AI / ML Developer (Senior) with skills AI/ML Development, AI/ML Development, TensorFlow for location Menlo Park, Menlo Park, US
ROLES & RESPONSIBILITIES

We are seeking an experienced AI/ML Infrastructure & Ops Engineer to build, scale, and maintain the critical infrastructure that powers our AI models and autonomous agents. In this role, you will act as the bridge between our AI research/development teams and our production environments. You will not just be deploying models; you will be designing the high-performance, distributed systems required to serve Large Language Models (LLMs), orchestrate multi-agent workflows, and optimize GPU compute at scale.

 

If you are passionate about turning complex AI capabilities into highly reliable, scalable, and cost-efficient production systems, this is the role for you.

 

Key Responsibilities

1. Machine Learning Infrastructure & Serving

  • Design, build, and manage scalable infrastructure for training, fine-tuning, and serving LLMs and multimodal models.

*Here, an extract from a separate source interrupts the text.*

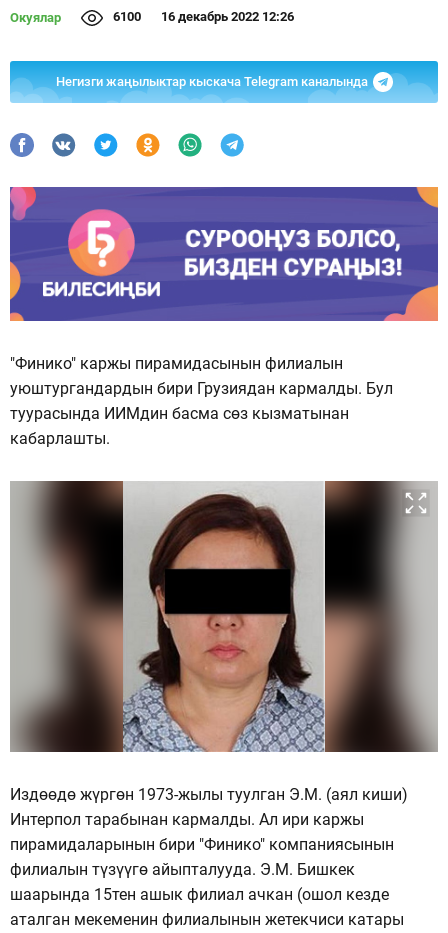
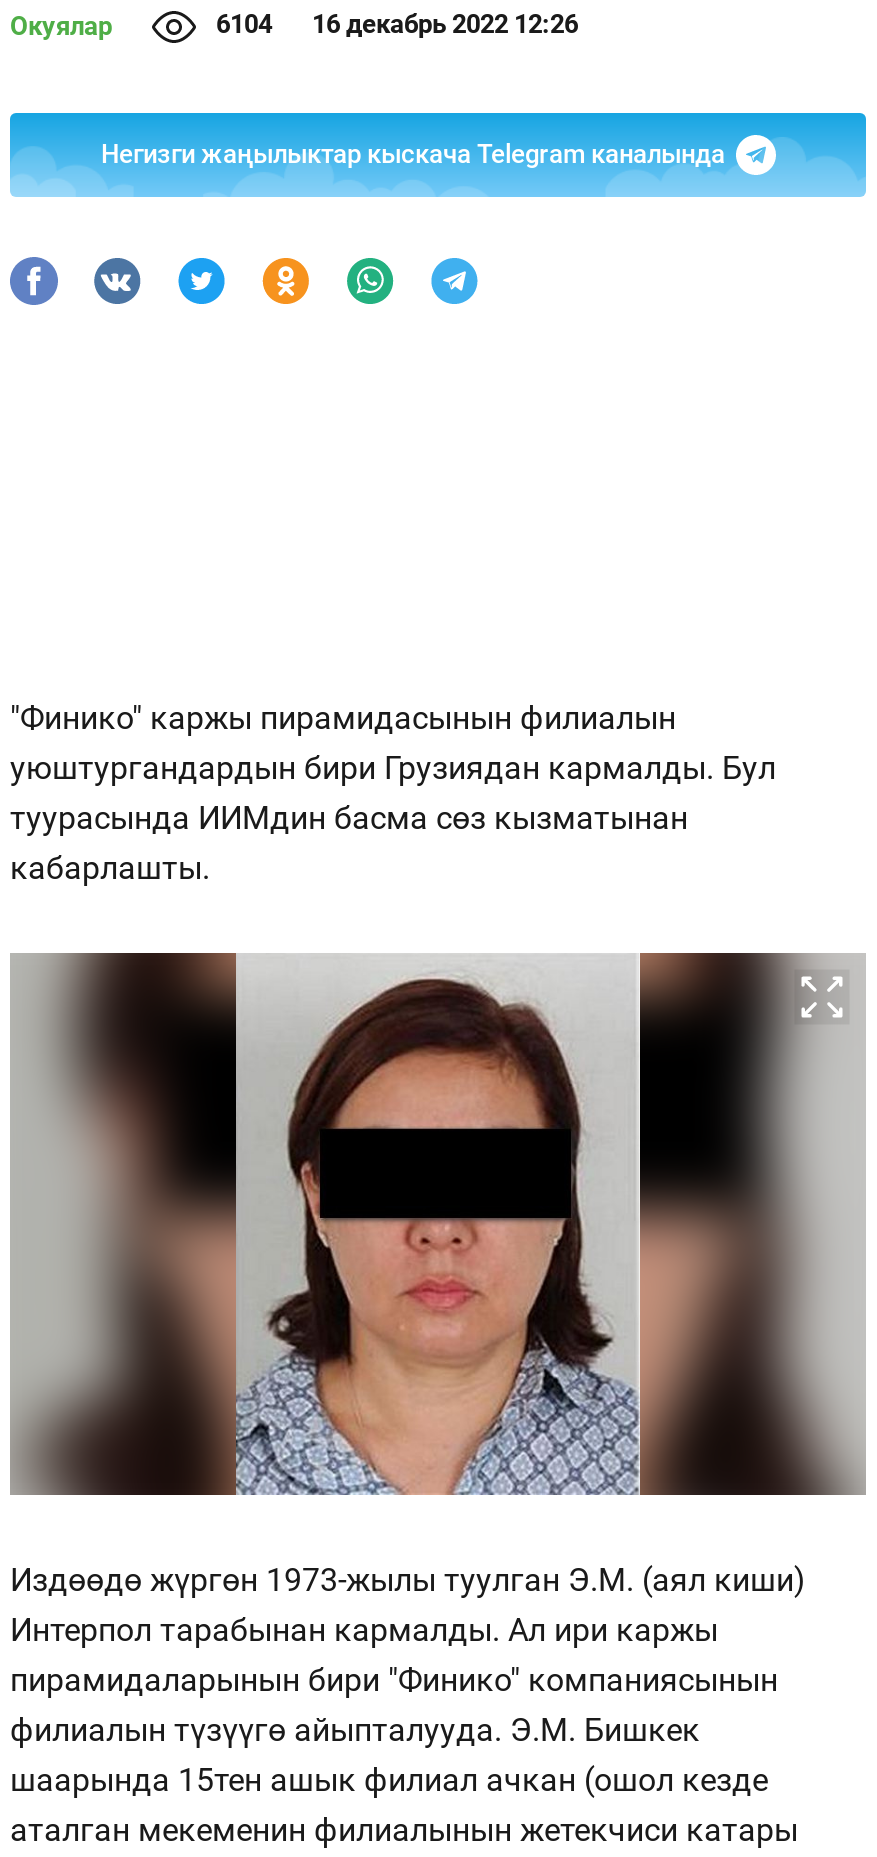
[113,9,294,24] 6100 16 декабрь 2022 12:26 -> [216,9,578,39] 6104 16 декабрь 2022 12:26
[9,186,439,322] [image] -> none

  • Optimize inference latency, throughput, and cost using modern serving frameworks (e.g., vLLM, Triton Inference Server, Ray Serve) [2].

  • Manage and orchestrate GPU/TPU clusters, ensuring high utilization and efficient resource allocation.

 

2. Building and Scaling Agentic Operations (AgentOps)

  • Architect and deploy infrastructure to support autonomous AI agents and multi-agent systems.

  • Integrate and maintain agent orchestration frameworks (e.g., LangGraph, CrewAI) within production environments [3].

  • Build robust state management and memory systems (vector databases, graph databases) required for agentic workflows.

 

3. Observability, Evaluation, and Reliability

  • Implement comprehensive observability stacks tailored for LLMs and agents (tracing, prompt logging, cost tracking) using tools like Langfuse, Arize, or Datadog [4].

  • Design automated evaluation pipelines to monitor agent performance, safety, and reliability in real-time (LLMOps/AgentOps).

  • Act as the first line of defense for production AI systems, diagnosing and resolving issues related to memory limits, inference queues, and cluster failures.

 

4. Developer Platform & CI/CD for AI

  • Build internal developer platforms and tooling that allow AI engineers and data scientists to easily deploy models and agents to production.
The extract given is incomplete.